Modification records
···
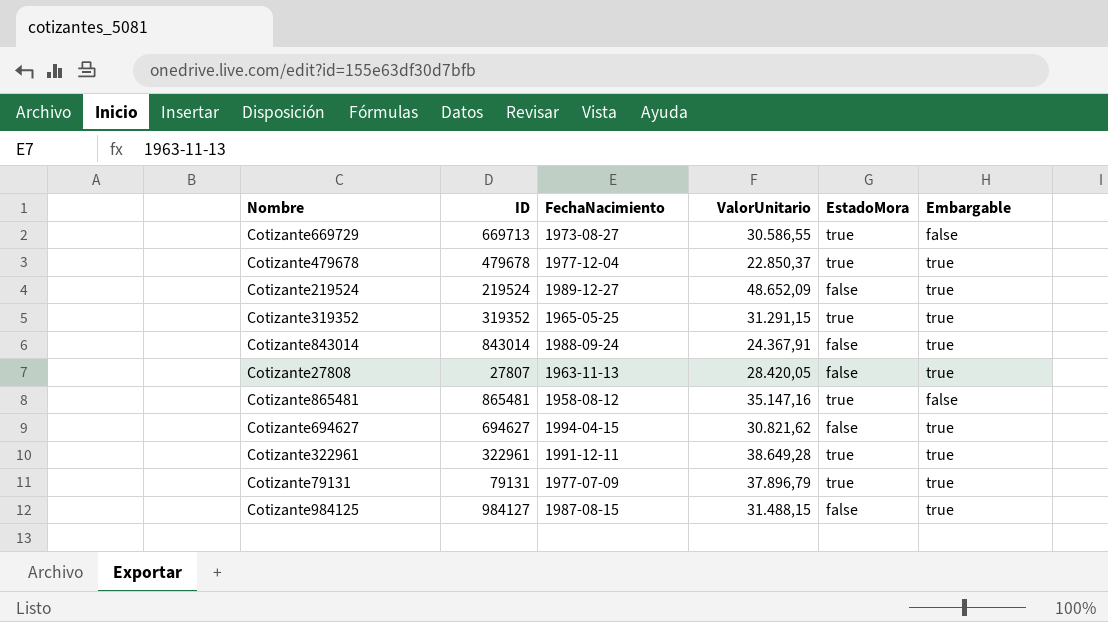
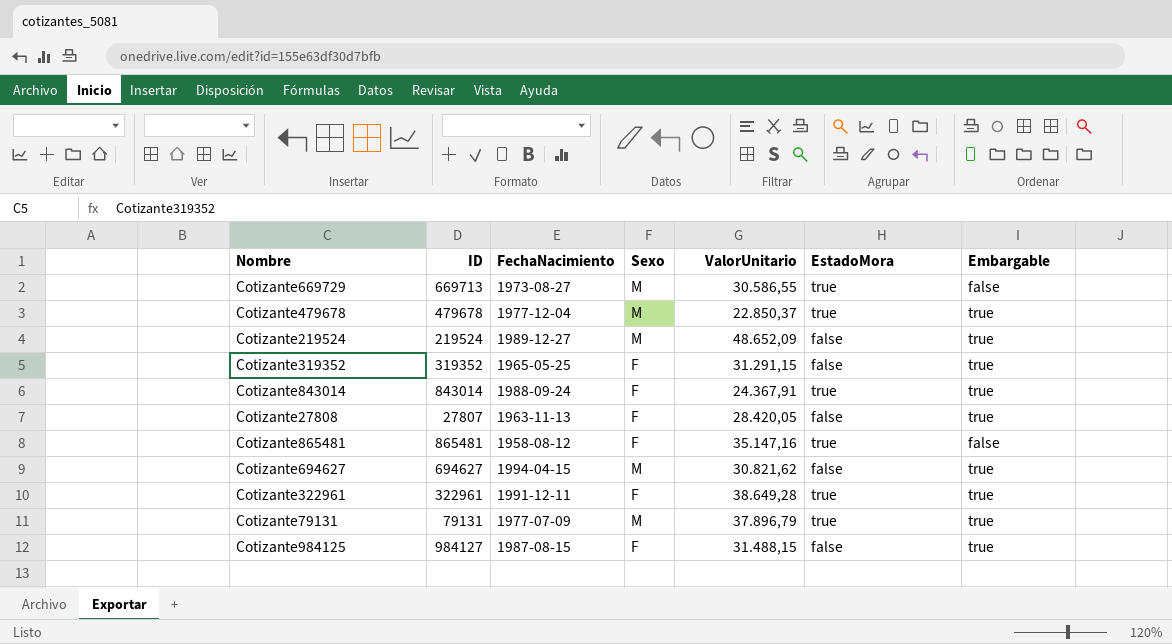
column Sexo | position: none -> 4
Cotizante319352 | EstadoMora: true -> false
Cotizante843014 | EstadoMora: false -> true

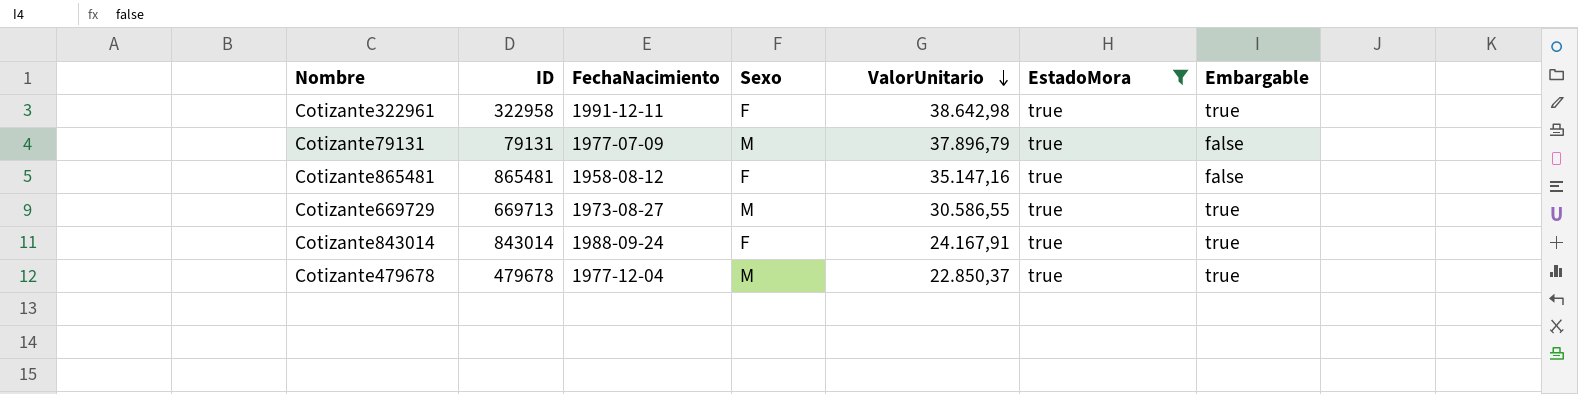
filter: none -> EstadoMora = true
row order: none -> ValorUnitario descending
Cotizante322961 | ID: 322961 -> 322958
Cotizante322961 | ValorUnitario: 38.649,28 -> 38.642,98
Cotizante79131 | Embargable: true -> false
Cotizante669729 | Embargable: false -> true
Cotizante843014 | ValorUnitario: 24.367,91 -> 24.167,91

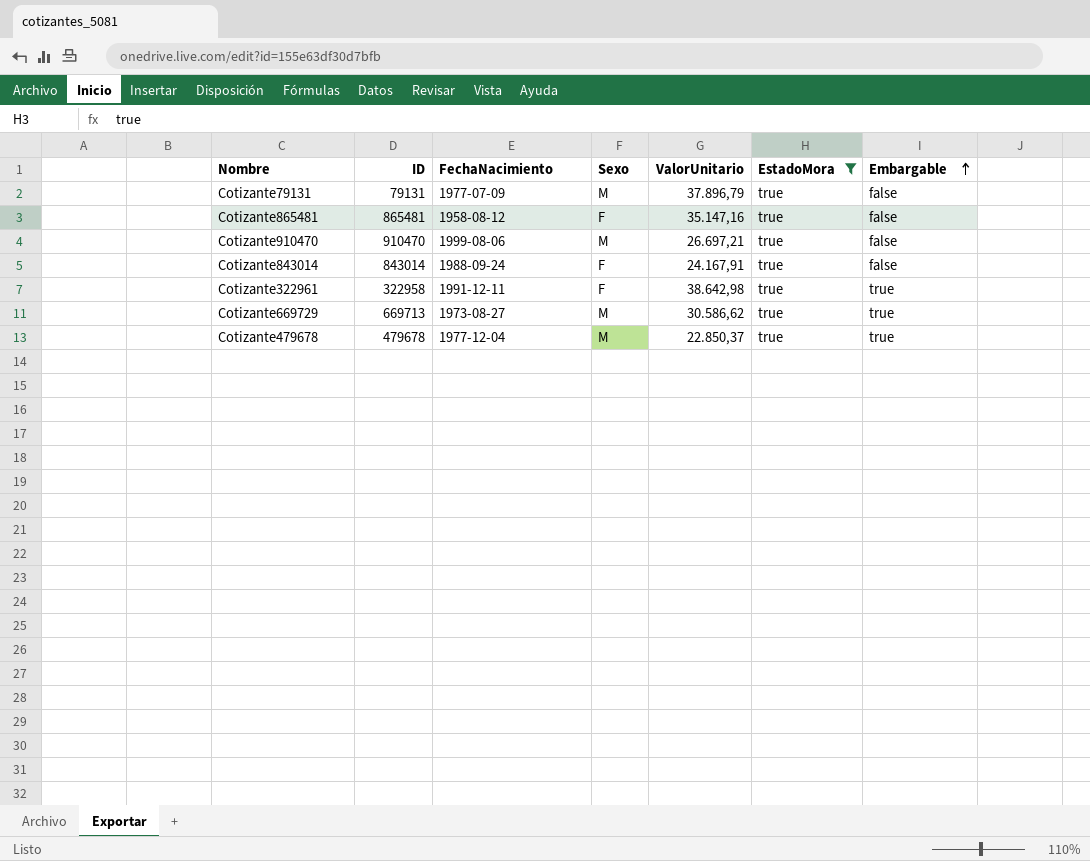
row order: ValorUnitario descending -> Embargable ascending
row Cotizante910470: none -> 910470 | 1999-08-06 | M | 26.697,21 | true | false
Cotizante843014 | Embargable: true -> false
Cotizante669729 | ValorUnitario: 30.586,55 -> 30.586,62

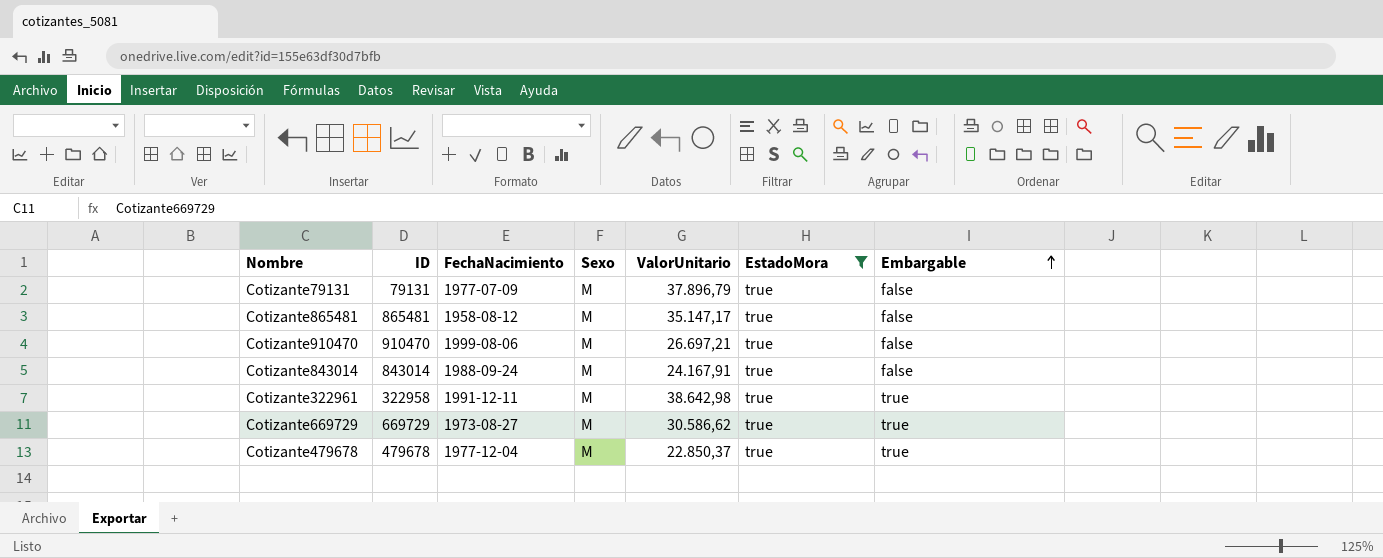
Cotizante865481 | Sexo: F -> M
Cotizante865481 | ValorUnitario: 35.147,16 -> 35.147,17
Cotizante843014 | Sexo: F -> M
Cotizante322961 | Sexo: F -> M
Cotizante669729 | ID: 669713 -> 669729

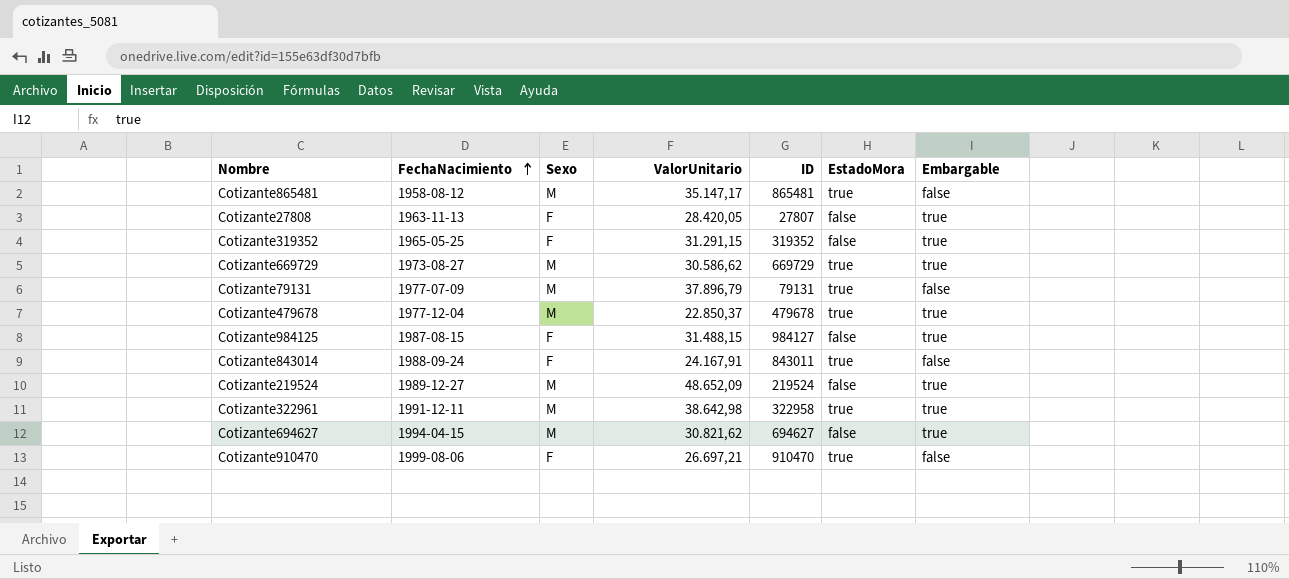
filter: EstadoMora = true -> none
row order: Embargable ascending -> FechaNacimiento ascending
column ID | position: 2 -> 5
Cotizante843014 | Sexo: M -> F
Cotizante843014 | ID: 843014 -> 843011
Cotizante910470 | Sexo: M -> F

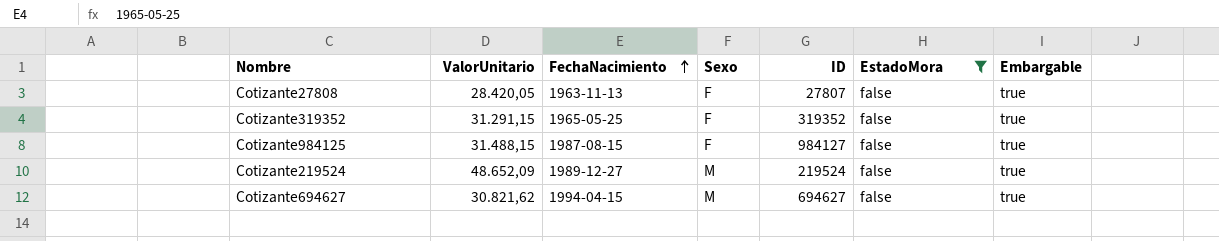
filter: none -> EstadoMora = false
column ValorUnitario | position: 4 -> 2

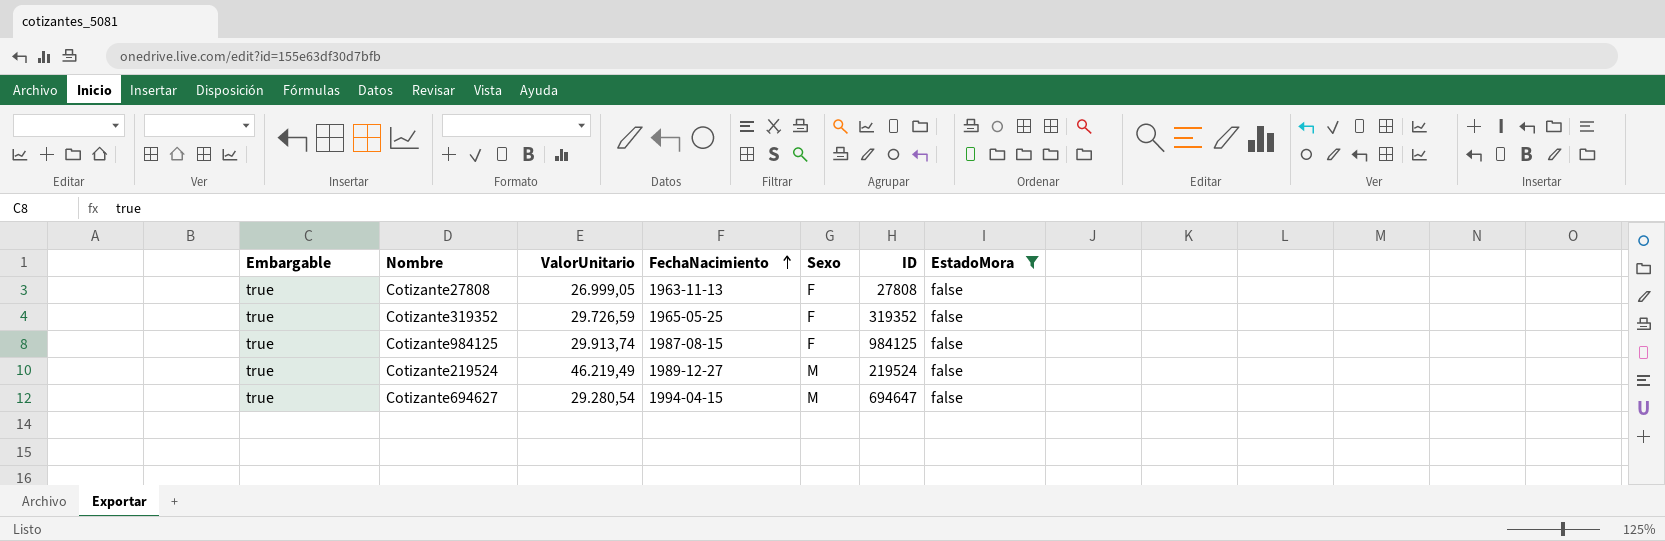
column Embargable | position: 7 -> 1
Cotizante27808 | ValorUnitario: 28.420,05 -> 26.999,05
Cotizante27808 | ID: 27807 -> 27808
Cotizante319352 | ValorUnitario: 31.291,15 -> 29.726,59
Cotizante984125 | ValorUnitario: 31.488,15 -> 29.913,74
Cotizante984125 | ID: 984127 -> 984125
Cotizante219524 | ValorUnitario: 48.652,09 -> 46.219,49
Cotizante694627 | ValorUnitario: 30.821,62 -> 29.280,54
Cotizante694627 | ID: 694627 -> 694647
···
All lines from the line with "Cotizante669729 | Embargable: false -> true" through the final line of the data, both included, are to be repeated exactly; no other lines and no pictures.

Cotizante669729 | Embargable: false -> true
Cotizante843014 | ValorUnitario: 24.367,91 -> 24.167,91

row order: ValorUnitario descending -> Embargable ascending
row Cotizante910470: none -> 910470 | 1999-08-06 | M | 26.697,21 | true | false
Cotizante843014 | Embargable: true -> false
Cotizante669729 | ValorUnitario: 30.586,55 -> 30.586,62

Cotizante865481 | Sexo: F -> M
Cotizante865481 | ValorUnitario: 35.147,16 -> 35.147,17
Cotizante843014 | Sexo: F -> M
Cotizante322961 | Sexo: F -> M
Cotizante669729 | ID: 669713 -> 669729

filter: EstadoMora = true -> none
row order: Embargable ascending -> FechaNacimiento ascending
column ID | position: 2 -> 5
Cotizante843014 | Sexo: M -> F
Cotizante843014 | ID: 843014 -> 843011
Cotizante910470 | Sexo: M -> F

filter: none -> EstadoMora = false
column ValorUnitario | position: 4 -> 2

column Embargable | position: 7 -> 1
Cotizante27808 | ValorUnitario: 28.420,05 -> 26.999,05
Cotizante27808 | ID: 27807 -> 27808
Cotizante319352 | ValorUnitario: 31.291,15 -> 29.726,59
Cotizante984125 | ValorUnitario: 31.488,15 -> 29.913,74
Cotizante984125 | ID: 984127 -> 984125
Cotizante219524 | ValorUnitario: 48.652,09 -> 46.219,49
Cotizante694627 | ValorUnitario: 30.821,62 -> 29.280,54
Cotizante694627 | ID: 694627 -> 694647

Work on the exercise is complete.